Ha uma outra censura contra o projecto que eu ouvi formular aqui, não só pela bôca do sr. Cabral Moncada, como pela de outro illustre orador da minoria que o precedeu no debate. Consiste em dizer que este projecto é inutil, porquanto tinhamos lei que permittia ao governo fazer aposentar os magistrados judiciaes quando estivessem impossibilitados de servir. Tinhamos, e temos, essa lei, mas o nobre ministro da justiça sabia muito bem que essa não se applicava. Nunca houve, que eu saiba, nenhum ministro da justiça do meu paus que mandasse, contra vontade, submetter um magistrado judicial a uma inspecção medica, como meio de lhe impor uma aposentação, por mais fundada que fosse esta medida; e o meu nobre amigo, o sr. ministro da justiça, que conhecia o paiz para que tinha de legislar, e tendo de attender aos seus usos e costumes, viu bem que essa lei, a que o illustre deputado, a quem me refiro, chama sufficiente, não servia para nada, sob o ponto de vista que nos interessa n'este momento. (Apoiados.)

E não é só aqui que tal lei se mostra inefficaz. Li já n'um distincto publicista que em França essa faculdade, dada ao governo para forçar os magistrados a uma retirada, tambem não se applicava! E não admira.
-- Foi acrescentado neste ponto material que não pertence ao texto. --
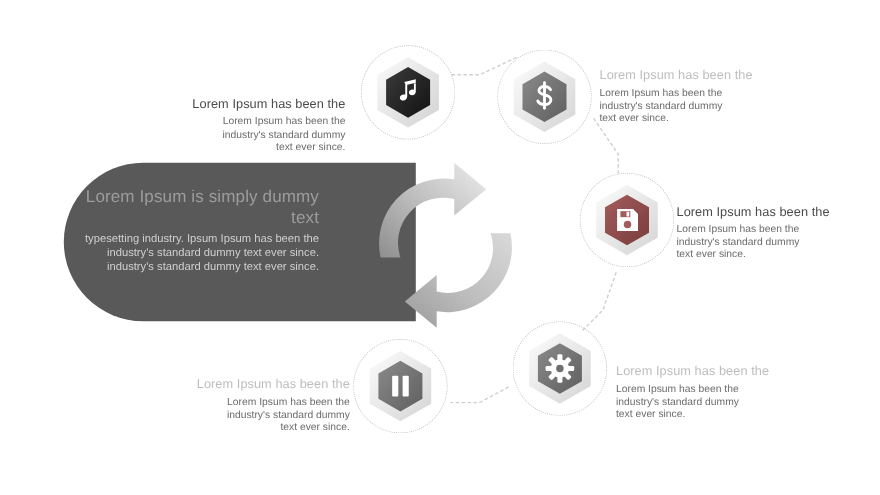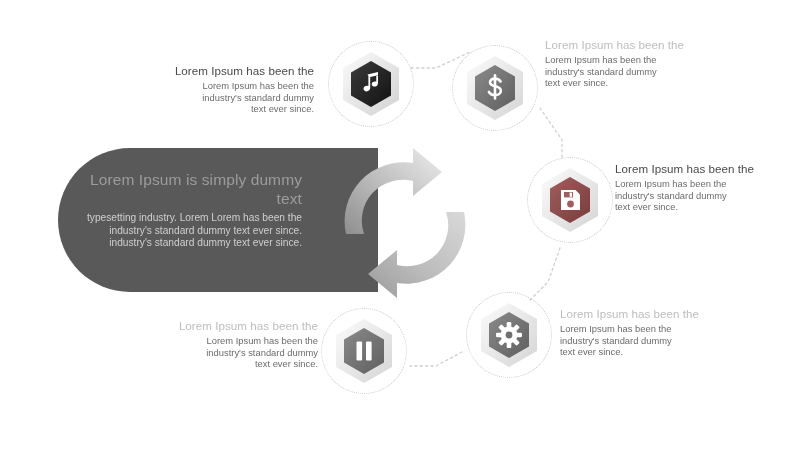"Lorem Ipsum has been the" .tb { margin-top: none -> 24px }
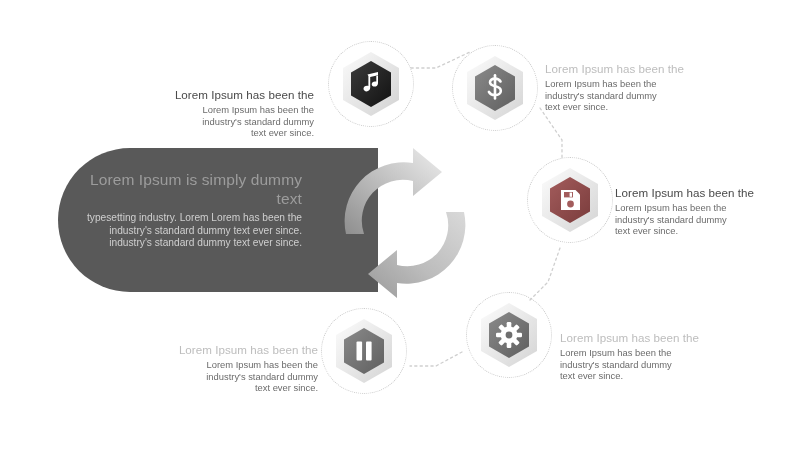"Lorem Ipsum is simply dummy" .panel-inner { left: 54px -> 42px }
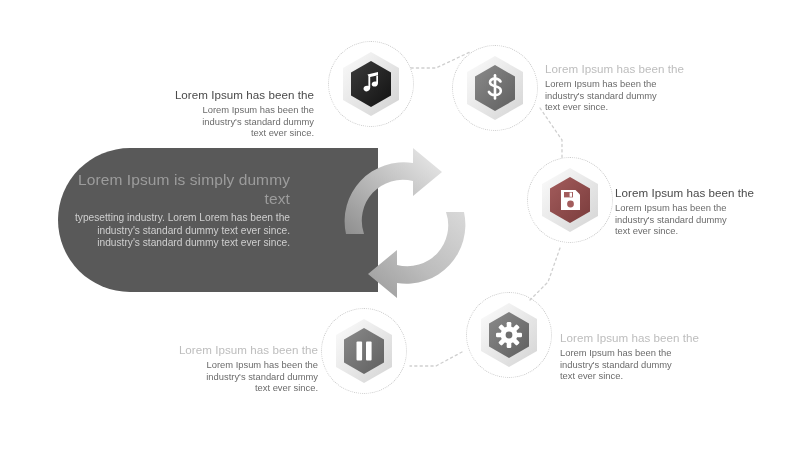"typesetting industry. Lorem Lorem has" span { text: Lorem Lorem -> Ipsum Ipsum }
Se para o governo é sempre altamente desagradavel mandar submetter um magistrado superior, carregado de anhos e de serviços, a um exame medico, para a opinião publica esse facto póde traduzir-se n'uma mera vingança ou n'um simples expediente de governo, posto em pratica para se desfazer d'elle, não por estar invalido e incapaz, mas porque lhe desagradava por qualquer maneira. (Apoiados.)

E que sacrificios não representava a applicação da lei para os collegas que tivessem de julgar n'este processo de aposentação? Porque a verdade é esta: não ha, em regra, aposentação que não tenha previamente voto affirmativo do supremo tribunal de justiça. E que martyrio não seria para os membros d'este illustre tribunal, que tivessem de julgar do estado de um collega, a quem o governo quizesse obrigar a retirar-se? Que lucta não seria a sua! Por um lado o exame medico a dizer-lhes que o magistrado não está capaz de continuar a servir, e por outro lado, pelas suas relações pessoaes de longa camaradagem, a consciencia a insinuar que aquelle exame medico bem póde ser que não represente a verdade toda! Lucta terrivel!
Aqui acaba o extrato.